Even though Ret kinase inhibitors have been shown to inhibit Ret kinase activity in vitro, studies are still in the early experimental phase. As no standard medications to treat MTC currently exist, the standard treatment is surgical.
Further Inpatient Care
- Role of adjuvant therapy
- Thyroid hormone therapy and radiotherapy are not as effective as surgical treatment for medullary thyroid carcinoma (MTC).
- Positive surgical margins or mediastinal extension may indicate adjuvant radiotherapy.
- A palliative benefit in controlling symptoms from bony metastases may be derived from external beam radiotherapy.
Further Outpatient Care
- Monitor calcitonin levels postoperatively to detect possible increasing levels, indicating recurrent and/or metastatic disease.
- Perform reoperative cervical exploration for isolated recurrent cervical disease (without distant metastases) as demonstrated by ultrasonography or CT scanning.

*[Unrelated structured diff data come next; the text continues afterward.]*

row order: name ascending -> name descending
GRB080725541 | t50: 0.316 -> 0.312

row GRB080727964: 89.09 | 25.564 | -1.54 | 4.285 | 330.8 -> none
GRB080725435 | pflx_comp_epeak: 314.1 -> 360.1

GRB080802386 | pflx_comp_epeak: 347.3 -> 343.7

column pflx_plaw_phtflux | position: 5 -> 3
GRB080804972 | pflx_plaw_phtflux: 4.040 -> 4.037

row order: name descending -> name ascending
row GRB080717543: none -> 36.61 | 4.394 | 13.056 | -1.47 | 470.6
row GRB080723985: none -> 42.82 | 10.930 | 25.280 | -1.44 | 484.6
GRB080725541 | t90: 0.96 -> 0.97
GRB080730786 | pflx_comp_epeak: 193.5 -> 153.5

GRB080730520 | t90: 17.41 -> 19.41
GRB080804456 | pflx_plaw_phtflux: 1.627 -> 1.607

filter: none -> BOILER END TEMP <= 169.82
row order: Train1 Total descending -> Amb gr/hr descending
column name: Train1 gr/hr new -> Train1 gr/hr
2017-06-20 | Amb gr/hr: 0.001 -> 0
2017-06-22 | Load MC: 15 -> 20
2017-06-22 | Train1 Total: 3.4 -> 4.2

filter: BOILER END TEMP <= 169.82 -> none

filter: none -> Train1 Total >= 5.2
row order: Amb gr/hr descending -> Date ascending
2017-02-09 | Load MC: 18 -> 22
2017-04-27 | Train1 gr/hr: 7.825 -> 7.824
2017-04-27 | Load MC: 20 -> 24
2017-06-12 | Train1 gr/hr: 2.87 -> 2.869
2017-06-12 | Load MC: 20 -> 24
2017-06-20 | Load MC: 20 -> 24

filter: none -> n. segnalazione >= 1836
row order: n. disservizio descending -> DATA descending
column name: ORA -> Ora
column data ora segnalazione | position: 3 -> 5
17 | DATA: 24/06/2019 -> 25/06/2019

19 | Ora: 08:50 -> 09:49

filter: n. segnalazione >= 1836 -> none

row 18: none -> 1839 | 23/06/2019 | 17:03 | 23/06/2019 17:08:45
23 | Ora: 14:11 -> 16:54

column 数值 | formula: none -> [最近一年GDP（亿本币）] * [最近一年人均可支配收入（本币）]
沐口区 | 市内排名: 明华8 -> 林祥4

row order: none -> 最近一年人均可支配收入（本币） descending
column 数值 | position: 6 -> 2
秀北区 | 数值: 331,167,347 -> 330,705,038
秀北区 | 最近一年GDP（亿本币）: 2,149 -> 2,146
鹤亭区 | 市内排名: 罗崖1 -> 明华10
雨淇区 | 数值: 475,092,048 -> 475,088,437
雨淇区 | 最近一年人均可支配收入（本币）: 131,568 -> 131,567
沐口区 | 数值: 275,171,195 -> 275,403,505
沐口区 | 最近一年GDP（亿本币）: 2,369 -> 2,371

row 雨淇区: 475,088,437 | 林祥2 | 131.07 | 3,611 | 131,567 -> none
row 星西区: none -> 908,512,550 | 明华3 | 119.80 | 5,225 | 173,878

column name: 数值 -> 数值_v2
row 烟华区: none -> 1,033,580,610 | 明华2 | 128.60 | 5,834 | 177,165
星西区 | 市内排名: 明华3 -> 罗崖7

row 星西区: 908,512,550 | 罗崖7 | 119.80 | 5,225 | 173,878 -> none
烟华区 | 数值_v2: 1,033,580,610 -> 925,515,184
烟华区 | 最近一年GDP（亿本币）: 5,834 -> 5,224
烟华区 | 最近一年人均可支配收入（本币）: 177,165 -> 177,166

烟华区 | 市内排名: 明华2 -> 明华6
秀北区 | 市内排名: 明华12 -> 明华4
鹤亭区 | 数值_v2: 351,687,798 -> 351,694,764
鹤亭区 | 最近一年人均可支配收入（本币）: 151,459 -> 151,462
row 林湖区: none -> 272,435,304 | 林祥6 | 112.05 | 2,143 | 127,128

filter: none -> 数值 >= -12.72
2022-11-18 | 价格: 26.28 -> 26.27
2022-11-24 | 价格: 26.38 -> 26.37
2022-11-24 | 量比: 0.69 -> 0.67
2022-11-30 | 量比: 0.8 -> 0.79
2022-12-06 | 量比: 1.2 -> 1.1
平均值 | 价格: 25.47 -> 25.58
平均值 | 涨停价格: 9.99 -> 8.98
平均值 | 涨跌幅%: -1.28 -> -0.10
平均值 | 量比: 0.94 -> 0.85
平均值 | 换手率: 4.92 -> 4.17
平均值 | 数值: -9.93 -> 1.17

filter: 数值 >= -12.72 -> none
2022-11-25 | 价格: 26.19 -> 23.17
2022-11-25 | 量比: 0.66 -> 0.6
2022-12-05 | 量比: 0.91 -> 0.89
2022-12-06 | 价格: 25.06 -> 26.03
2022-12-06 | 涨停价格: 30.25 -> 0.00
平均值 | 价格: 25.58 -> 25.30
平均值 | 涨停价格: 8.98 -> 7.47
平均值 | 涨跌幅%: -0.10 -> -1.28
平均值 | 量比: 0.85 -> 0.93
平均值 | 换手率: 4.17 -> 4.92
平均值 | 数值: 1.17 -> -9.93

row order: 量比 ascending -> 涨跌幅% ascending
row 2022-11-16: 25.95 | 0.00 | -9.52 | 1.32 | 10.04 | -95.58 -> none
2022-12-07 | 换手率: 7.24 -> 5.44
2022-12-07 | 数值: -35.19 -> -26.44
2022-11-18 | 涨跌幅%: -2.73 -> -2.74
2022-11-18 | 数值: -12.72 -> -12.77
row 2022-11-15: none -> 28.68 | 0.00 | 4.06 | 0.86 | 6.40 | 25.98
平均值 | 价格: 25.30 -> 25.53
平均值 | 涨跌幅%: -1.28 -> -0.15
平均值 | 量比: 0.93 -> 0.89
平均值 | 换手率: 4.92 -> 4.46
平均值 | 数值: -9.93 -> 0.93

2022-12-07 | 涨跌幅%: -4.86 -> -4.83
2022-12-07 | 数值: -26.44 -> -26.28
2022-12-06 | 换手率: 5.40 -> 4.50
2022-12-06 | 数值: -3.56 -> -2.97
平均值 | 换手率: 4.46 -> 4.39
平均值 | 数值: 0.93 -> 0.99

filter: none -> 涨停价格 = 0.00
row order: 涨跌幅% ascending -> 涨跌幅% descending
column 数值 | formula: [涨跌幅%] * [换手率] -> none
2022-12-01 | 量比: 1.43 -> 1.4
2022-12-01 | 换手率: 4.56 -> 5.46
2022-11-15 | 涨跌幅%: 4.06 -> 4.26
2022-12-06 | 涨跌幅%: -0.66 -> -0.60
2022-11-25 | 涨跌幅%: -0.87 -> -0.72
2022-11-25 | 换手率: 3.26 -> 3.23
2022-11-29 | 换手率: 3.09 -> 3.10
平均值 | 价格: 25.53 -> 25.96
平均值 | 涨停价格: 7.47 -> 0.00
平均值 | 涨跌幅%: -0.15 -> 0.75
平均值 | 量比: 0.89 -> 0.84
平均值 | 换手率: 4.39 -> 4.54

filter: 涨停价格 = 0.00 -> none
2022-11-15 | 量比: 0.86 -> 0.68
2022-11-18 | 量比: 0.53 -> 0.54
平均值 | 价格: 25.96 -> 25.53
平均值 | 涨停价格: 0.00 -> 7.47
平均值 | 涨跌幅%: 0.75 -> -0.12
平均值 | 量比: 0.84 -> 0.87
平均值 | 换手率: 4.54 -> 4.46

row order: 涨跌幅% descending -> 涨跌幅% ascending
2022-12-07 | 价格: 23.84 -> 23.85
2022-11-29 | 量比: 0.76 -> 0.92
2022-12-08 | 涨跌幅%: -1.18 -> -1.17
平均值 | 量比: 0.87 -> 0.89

- Identification of distant metastatic disease may depend on laparoscopy with probe ultrasonography to detect liver surface lesions and bone scanning to detect osseous disease.
- Selective hepatic venous sampling for liver metastases is an experimental procedure that is used to detect intrahepatic lesions with greater sensitivity.
- If metastatic workup findings are negative in the presence of elevated plasma calcitonin levels, elective cervical lymph node dissection or modified radial neck dissection may be performed.
Complications
- Permanent hypoparathyroidism and recurrent laryngeal nerve palsy reportedly occur in less than 2% of virgin neck dissections; however, reoperation is associated with a considerably higher risk of these injuries.
Prognosis
- Prognosis depends on patient age, histologic grade, and status of surgical resection.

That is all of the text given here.